Recognition: 3 theorem links
· Lean TheoremInfoLaw: Information Scaling Laws for Large Language Models with Quality-Weighted Mixture Data and Repetition
Pith reviewed 2026-05-08 18:42 UTC · model grok-4.3
The pith
InfoLaw predicts LLM performance by modeling pretraining as the accumulation of information whose density is set by data quality and whose returns diminish with scale-dependent repetition.
A machine-rendered reading of the paper's core claim, the machinery that carries it, and where it could break.
Core claim
By representing pretraining as information accumulation in which quality sets information density per token and repetition induces scale-dependent diminishing returns, InfoLaw produces loss predictions that match observed values on unseen data mixtures and larger scales (up to 7B parameters, 425B tokens) with 0.15 percent mean and 0.96 percent maximum absolute error while remaining reliable under varying degrees of overtraining.
What carries the argument
The information accumulation model that separates quality-controlled information density from scale-dependent repetition effects and converts total accumulated information into predicted loss.
If this is right
- Data-recipe selection for any compute budget can be performed by maximizing predicted information per token rather than by exhaustive search over mixtures.
- The same functional form extrapolates loss across overtraining levels, allowing reliable forecasts even when training runs exceed the point of optimal data efficiency.
- Mixture weights and repetition schedules can be optimized jointly with model size and total tokens inside a single predictive equation.
- New data sources can be incorporated by measuring their quality-derived information density and inserting the value into the existing accumulation equation without refitting the entire law.
Where Pith is reading between the lines
- The same information-density logic could be tested on continued pretraining or domain-adaptation runs to predict how much new data is required to reach a target loss.
- If quality can be estimated cheaply for web-scale corpora, InfoLaw supplies an objective function for automatic data filtering that directly targets training efficiency.

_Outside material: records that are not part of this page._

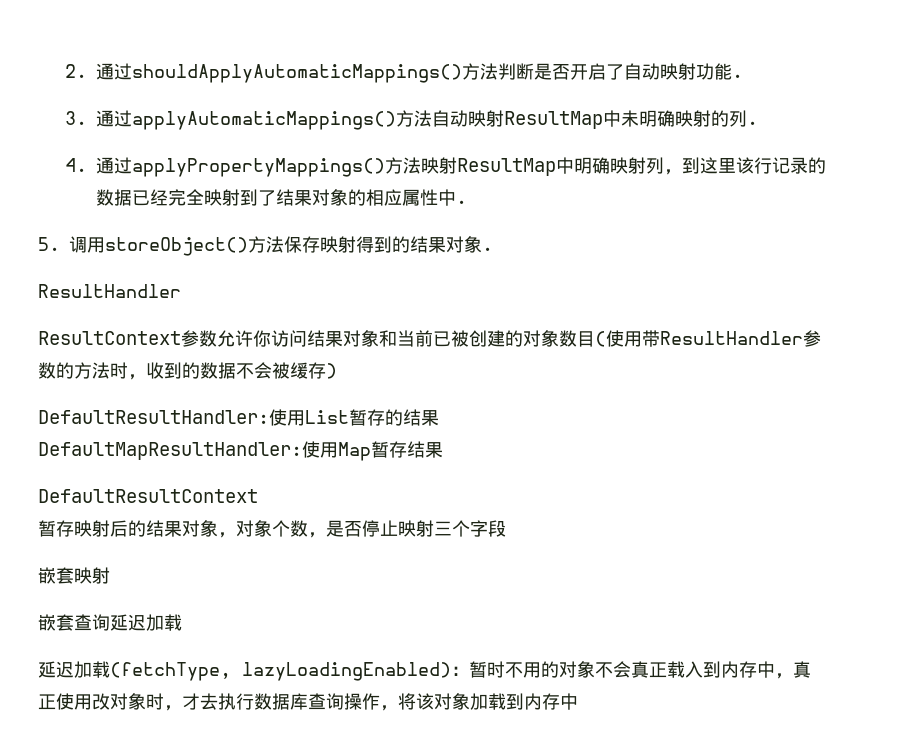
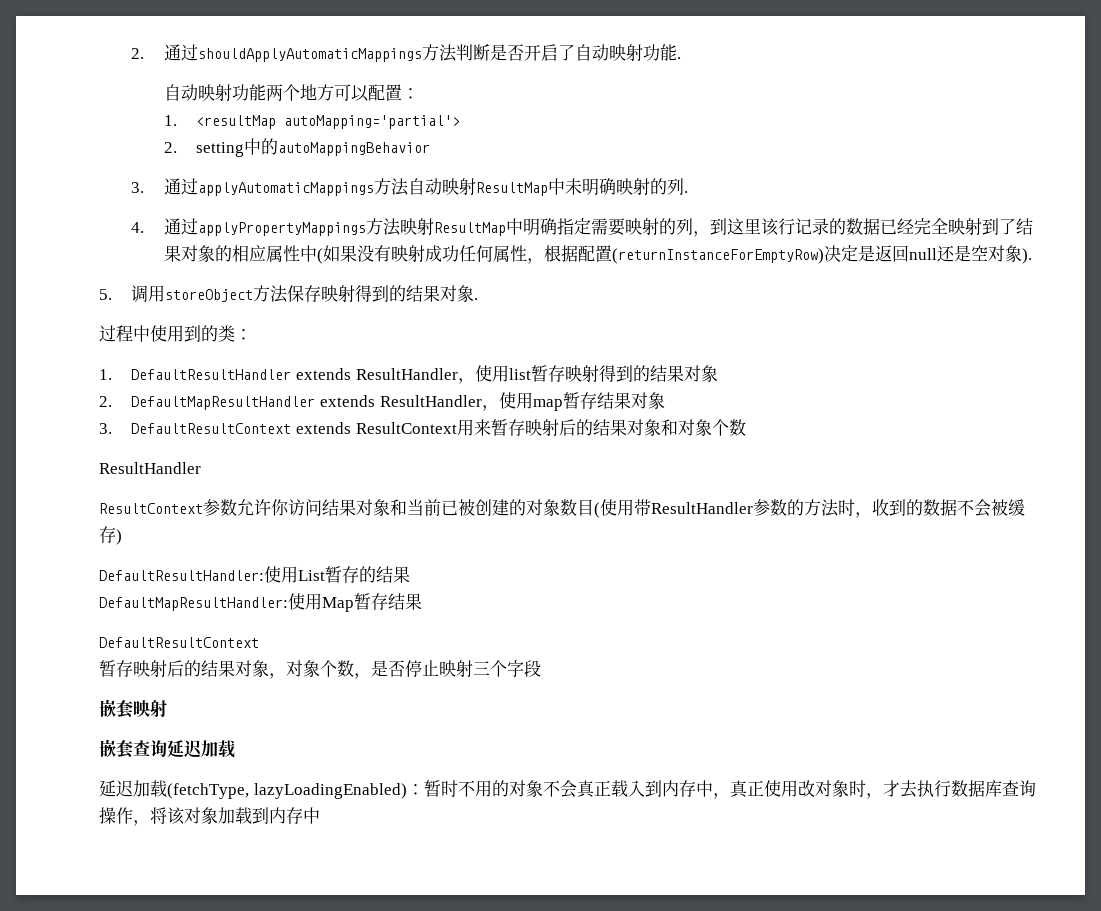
[132,64,463,83] shouldApplyAutomaticMappings() -> [197,48,422,62] shouldApplyAutomaticMappings
(744, 76) none -> [163,84,419,102] [163,115,461,129] [163,138,431,157] // 自动映射功能两个地方可以配置： // 1. <resultMap autoMapping='partial'> // 2. setting中的autoMappingBehavior
[132,111,397,130] applyAutomaticMappings() -> [197,182,374,196] applyAutomaticMappings
[132,158,386,177] applyPropertyMappings() -> [197,222,366,236] applyPropertyMappings
[610,157,647,174] 映射 -> [556,218,676,236] 指定需要映射的
[456,200,468,204] . -> [316,245,1032,264] (如果没有映射成功任何属性，根据配置(returnInstanceForEmptyRow)决定是返回null还是空对象).
[105,237,248,256] storeObject() -> [165,289,254,302] storeObject
(493, 249) none -> [99,325,252,342] [99,365,718,384] [99,392,665,411] [99,419,746,436] // 过程中使用到的类： // 1. DefaultResultHandler extends ResultHandler，使用list暂存映射得到的结果对象 // 2. DefaultMapResultHandler extends ResultHandler，使用map暂存结果对象 // 3. DefaultResultContext extends ResultContext用来暂存映射后的结果对象和对象个数

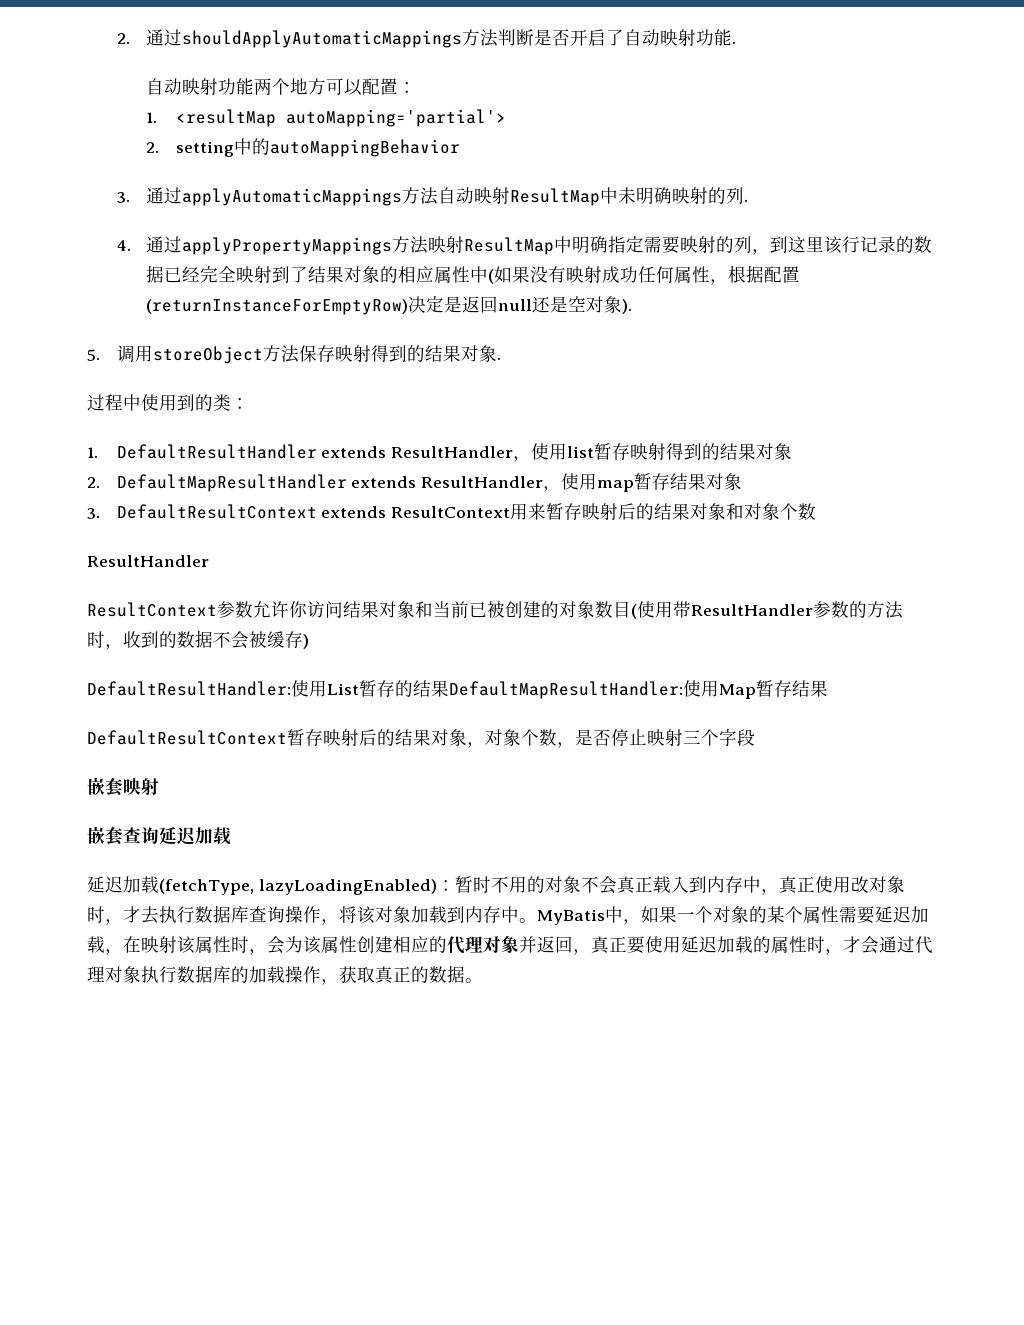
(410, 574) // -> (449, 688) none
(259, 642) // -> (287, 737) none
(320, 815) none -> [519,906,929,925] [87,936,933,955] [87,965,483,985] 。MyBatis中，如果一个对象的某个属性需要延迟加载，在映射该属性时，会为该属性创建相应的代理对象并返回，真正要使用延迟加载的属性时，才会通过代理对象执行数据库的加载操作，获取真正的数据。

- Extending the repetition term to account for semantic rather than exact duplication might improve accuracy when training on synthetic or paraphrased data.
Load-bearing premise
The fitted relationship between accumulated information and loss continues to hold for data distributions, model architectures, and scales outside the range of the experiments used to build the model.
What would settle it
Train a 13B model on a previously untested high-repetition mixture whose predicted loss under InfoLaw differs by more than 1 percent from the measured loss after 400 billion tokens.
Figures
read the original abstract
Upweighting high-quality data in LLM pretraining often improves performance, but in datalimited regimes, especially under overtraining, stronger upweighting increases repetition and can degrade performance. However, standard scaling laws do not reliably extrapolate across mixture recipes or under repetitions, making the selection for optimal data recipes at scaling underdetermined. To solve this, we introduce InfoLaw (Information Scaling Laws), a data-aware scaling framework that predicts loss from consumed tokens, model size, data mixture weights, and repetition. The key idea is to model pretraining as information accumulation, where quality controls information density and repetition induces scaledependent diminishing returns. We first collect the model performance after training on datasets that vary in scale, quality distribution, and repetition level. Then we build up the modeling for information so that information accurately predicts those model performance. InfoLaw predicts performance on unseen data recipes and larger scale runs (up to 7B, 425B tokens) with 0.15% mean and 0.96% max absolute error in loss, and it extrapolates reliably across overtraining levels, enabling efficient data-recipe selection under varying compute budgets.
Editorial analysis
A structured set of objections, weighed in public.
Referee Report
Summary. The manuscript introduces InfoLaw, a data-aware scaling framework for LLMs that models pretraining loss as information accumulation. Quality controls information density while repetition induces scale-dependent diminishing returns; parameters for these effects are calibrated on collected performance data across scales, quality tiers, and repetition levels. The central claim is that the resulting model predicts loss on unseen data recipes and larger-scale runs (up to 7B parameters and 425B tokens) with 0.15% mean and 0.96% maximum absolute error, enabling reliable data-recipe selection under overtraining where standard scaling laws fail.
Significance. If the low reported errors reflect genuine out-of-sample generalization rather than in-sample fitting, InfoLaw would address a practical gap in LLM training by allowing principled optimization of quality-weighted mixtures under repetition constraints. This could improve compute efficiency in data-limited regimes. The work is credited for explicitly incorporating quality and repetition effects into a scaling model and for attempting extrapolation beyond the training distribution, though the strength of the supporting evidence remains limited by missing experimental details.
major comments (3)
- [Abstract] Abstract: the claim that InfoLaw 'predicts performance on unseen data recipes' with 0.15% mean error lacks any description of the validation protocol, including how recipes were partitioned, whether the density and repetition parameters were fitted on the full dataset or held-out subsets, data exclusion rules, or error-bar computation. This is load-bearing for the generalization claim because the model contains free parameters (information density coefficients per quality tier and scale-dependent repetition decay factor) that are calibrated directly on the collected performance data.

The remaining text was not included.